Bank of England rate-setter Catherine Mann said she voted for a half-point cut in Bank rate to “cut through the noise” of tariff threats and rising inflation.
The move from Mann, previously the most hawkish member of the central bank’s Monetary Policy Committee, joined dove Swati Dhingra last Thursday to push for a 0.50% reduction.
However, the committee voted 7-to-2 for a 0.25% cut to 4.5%.
The Bank also slashed its 2025 growth forecasts made in November to 0.75% from 1.5% and predicted that inflation will rise from its current 2.5% level to 3.7% in the third quarter of this year.
But Mann said her vote is meant to send a message of intent to the market — despite the spectre of global trade wars prompted by US President Donald Trump and a jump in inflation later this year.
“To cut through the noise, bolder action and more explicit communication of current stance and future path are needed,” said Mann in a speech at Leeds Beckett University.
“To the extent that we can communicate what we think are the appropriate financial conditions for the UK economy, a larger move is a superior communication device, in my view,” she added in an interview with the Financial Times.
The external MPC member said in her speech that she expects the labour market to weaken this year and described the expected rise in prices as a “hump”.

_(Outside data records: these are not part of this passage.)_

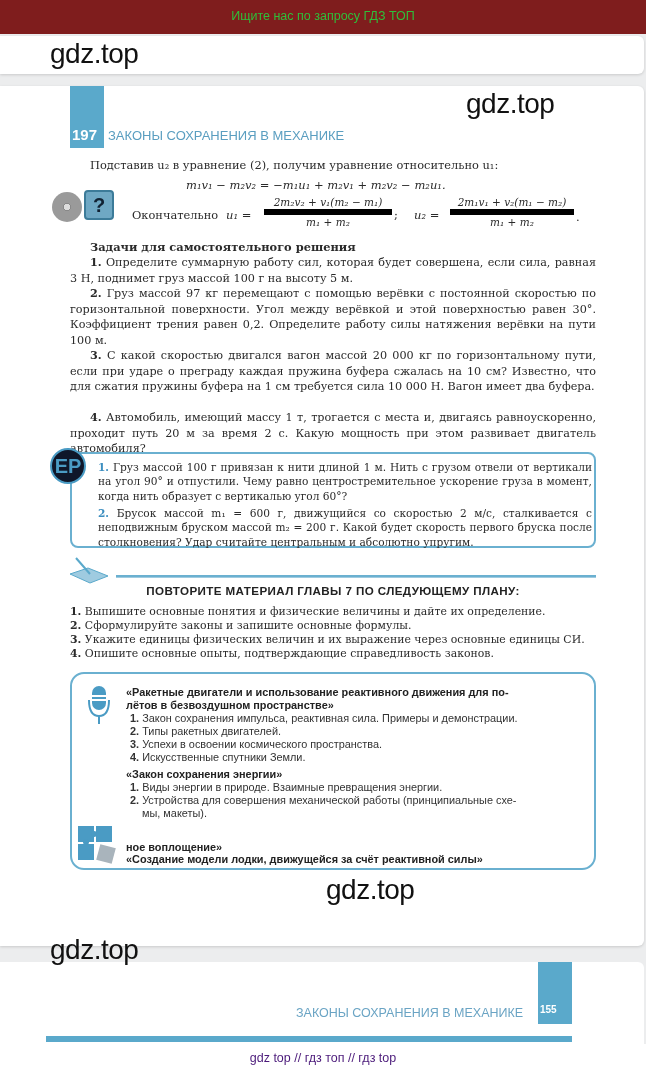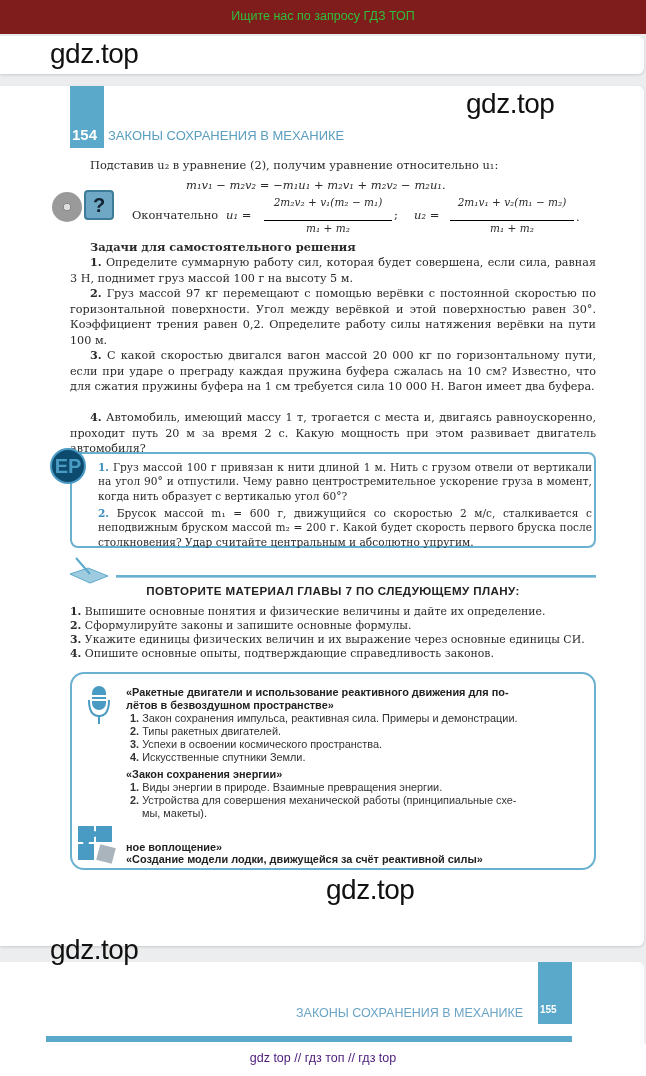--- a/index.html
+++ b/index.html
@@ -69,7 +69,7 @@
 
 <div class="page">
   <div class="page-num-tab"></div>
-  <span class="page-num">154</span>
+  <span class="page-num">197</span>
   <span class="page-head">ЗАКОНЫ СОХРАНЕНИЯ В МЕХАНИКЕ</span>
   <span class="wm" style="left:466px;top:2px;">gdz.top</span>
 

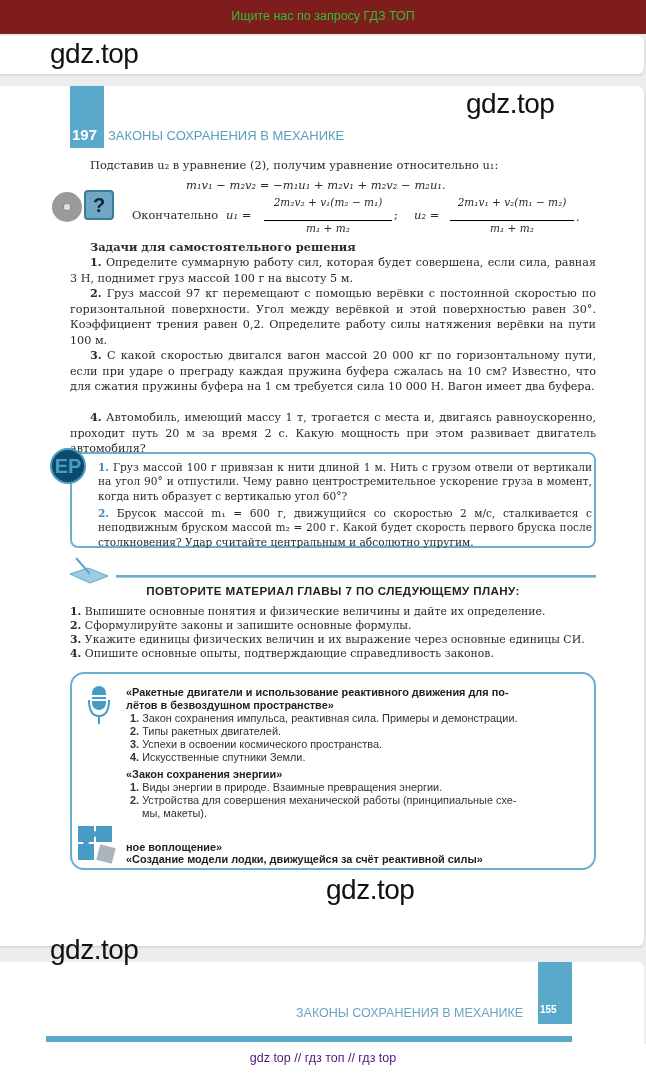--- a/index.html
+++ b/index.html
@@ -21,7 +21,7 @@
   .p { position: absolute; font-size: 11.4px; line-height: 15.8px; white-space: nowrap; }
   .formula { position: absolute; font-family: "DejaVu Serif", serif; font-style: italic; font-size: 11.5px; white-space: nowrap; }
   .frac { position: absolute; text-align: center; font-family: "DejaVu Serif", serif; font-style: italic; font-size: 10.5px; }
-  .frac .num { border-bottom: 1px solid #000000; padding: 0 2px 12px; }
+  .frac .num { border-bottom: 6px solid #000000; padding: 0 2px 1px; }
   .frac .den { padding-top: 1px; }
   .b { font-weight: bold; }
   .task { position: absolute; left: 70px; width: 526px; font-size: 11.2px; line-height: 15.5px; text-align: justify; }

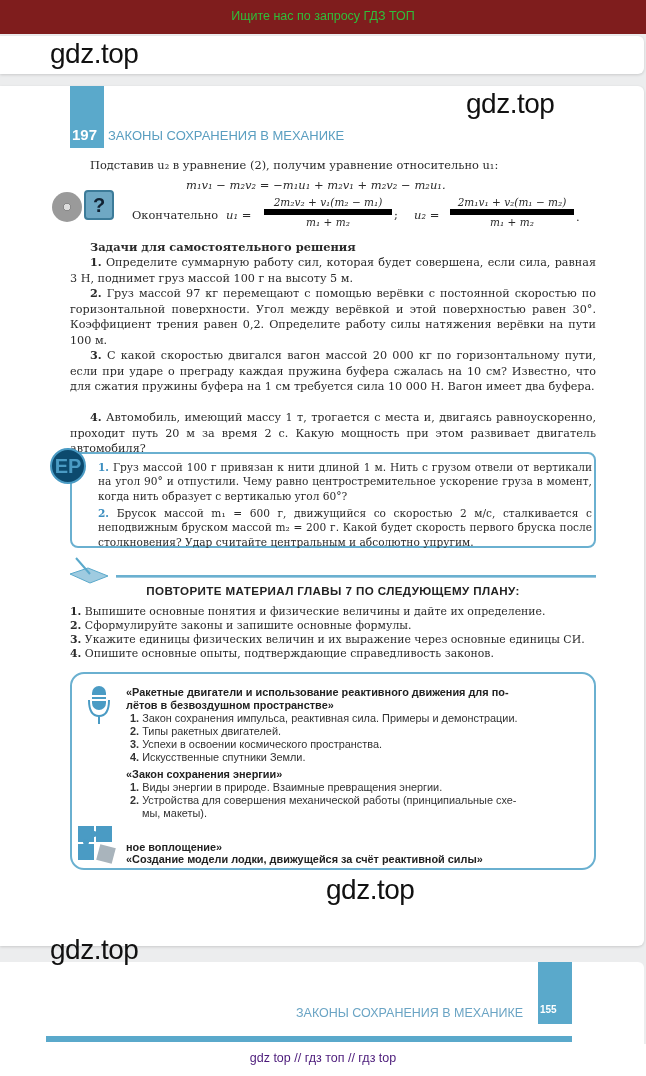--- a/index.html
+++ b/index.html
@@ -34,7 +34,7 @@
 
   .box1 { position: absolute; left: 70px; top: 366px; width: 526px; height: 96px; border: 2px solid #6ab0d0; border-radius: 8px; }
   .box1-icon { position: absolute; left: 50px; top: 362px; width: 36px; height: 36px; border-radius: 50%; border: 2px solid #4a9bc4;
-    background: #0c4a6e; color: #4a9bc4; font-family: "Liberation Sans", sans-serif; font-size: 20px; font-weight: bold; text-align: center; line-height: 32px; }
+    background: #0f172a; color: #4a9bc4; font-family: "Liberation Sans", sans-serif; font-size: 20px; font-weight: bold; text-align: center; line-height: 32px; }
   .box1 .q { position: absolute; left: 26px; width: 494px; font-size: 10.6px; line-height: 14.4px; text-align: justify; }
   .box1 .n { color: #3e8fc0; font-weight: bold; }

Mann fears firms will struggle to raise prices this year as consumers are hit by job losses and as spending softens.
She expects “average wage settlements to fall to below 4%” this year, adding that, “the current and likely continued weak demand conditions will lead to a further loosening of the labour market”.
Though she added that the “inflation hump” at the back end of this year would come from higher insurance premiums, water and phone bills and are “not driven by underlying domestic inflationary pressures”.
But the Brandeis University professor does fear that the UK economy faces “structural impediments and macroeconomic volatility in the longer term”.
Mann said her vote last week called for an “activist policy maker” to send a broader direction of travel to the markets.
But she added that over a shorter timeframe, “monetary policy would need to remain restrictive for some time and Bank rate would likely stay high given structural persistence and macroeconomic volatility.”